====== Dataset records ======

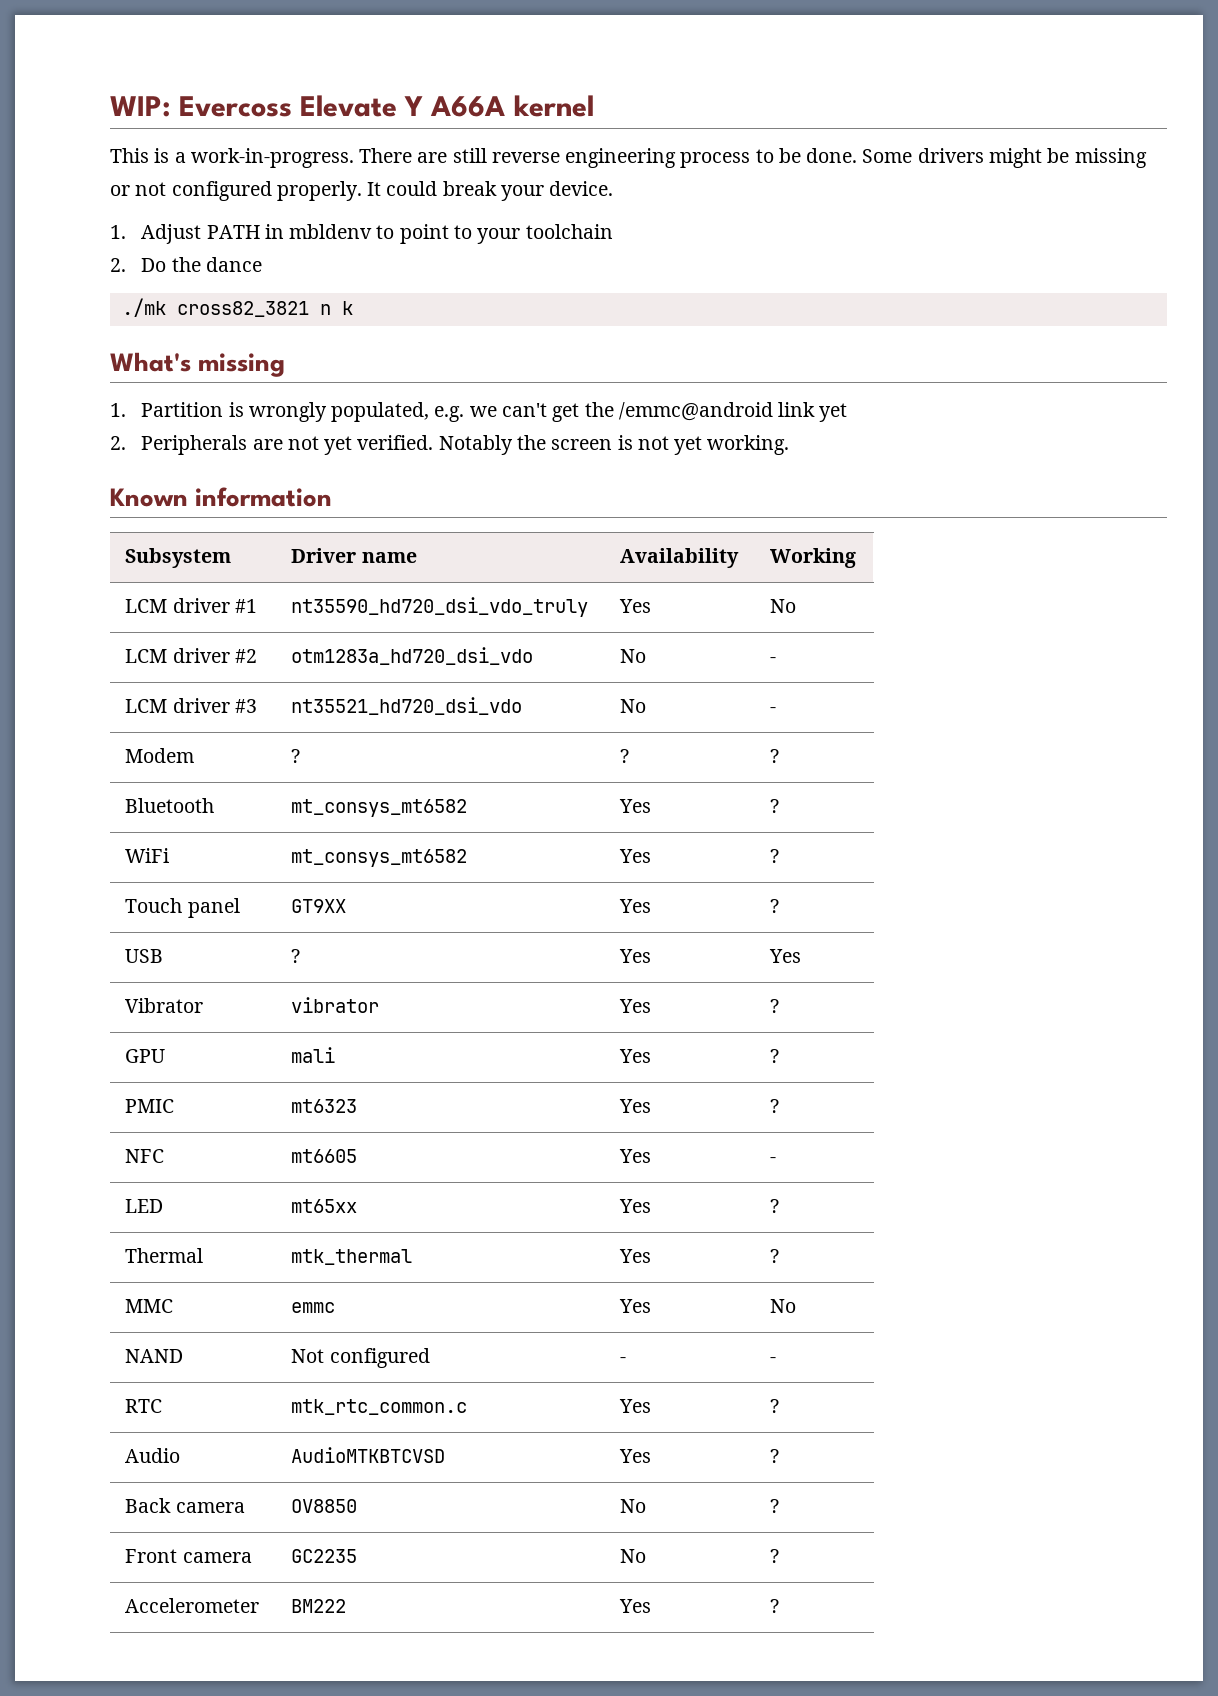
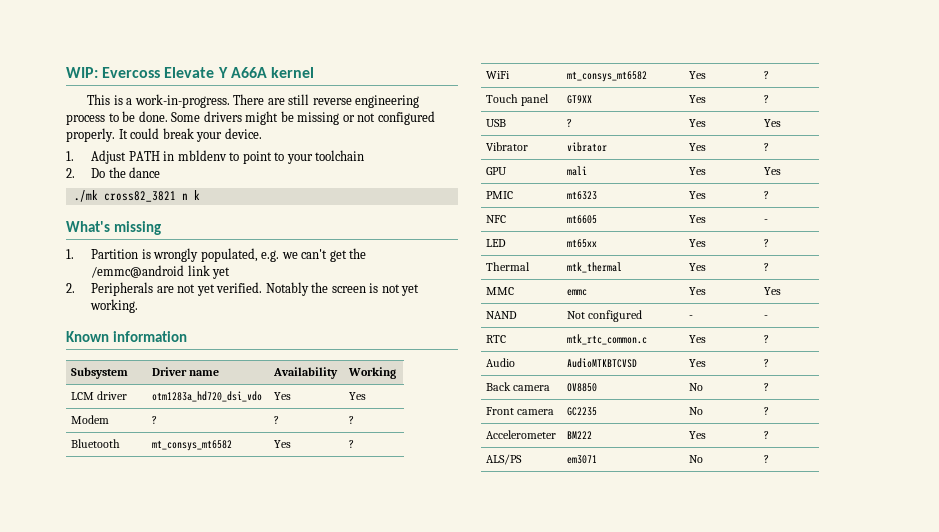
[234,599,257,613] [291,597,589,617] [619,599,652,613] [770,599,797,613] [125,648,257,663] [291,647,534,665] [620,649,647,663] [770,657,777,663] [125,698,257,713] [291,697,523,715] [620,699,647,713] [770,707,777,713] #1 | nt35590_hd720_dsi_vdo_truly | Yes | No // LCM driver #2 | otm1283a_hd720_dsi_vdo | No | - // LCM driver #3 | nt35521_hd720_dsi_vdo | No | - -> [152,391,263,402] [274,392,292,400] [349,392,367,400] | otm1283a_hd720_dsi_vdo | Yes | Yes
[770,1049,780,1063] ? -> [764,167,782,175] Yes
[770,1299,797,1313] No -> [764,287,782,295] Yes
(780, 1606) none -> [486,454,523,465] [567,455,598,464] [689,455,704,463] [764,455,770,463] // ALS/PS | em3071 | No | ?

======
====== Dataset records ======

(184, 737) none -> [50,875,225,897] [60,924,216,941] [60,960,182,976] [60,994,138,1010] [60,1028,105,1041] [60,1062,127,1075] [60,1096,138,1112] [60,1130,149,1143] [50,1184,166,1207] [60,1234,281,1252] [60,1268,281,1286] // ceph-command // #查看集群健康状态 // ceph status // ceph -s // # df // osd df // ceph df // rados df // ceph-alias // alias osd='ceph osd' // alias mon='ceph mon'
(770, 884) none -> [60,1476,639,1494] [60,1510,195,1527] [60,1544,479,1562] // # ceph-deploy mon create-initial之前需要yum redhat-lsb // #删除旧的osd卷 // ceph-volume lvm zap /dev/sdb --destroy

======

What is being asked
Would you print, exactly as written, every line above from the one holding "[770,1299,797,1313] No ->" through the one holding "(780, 1606) none", with both included and no other lines?

Your solution
[770,1299,797,1313] No -> [764,287,782,295] Yes
(780, 1606) none -> [486,454,523,465] [567,455,598,464] [689,455,704,463] [764,455,770,463] // ALS/PS | em3071 | No | ?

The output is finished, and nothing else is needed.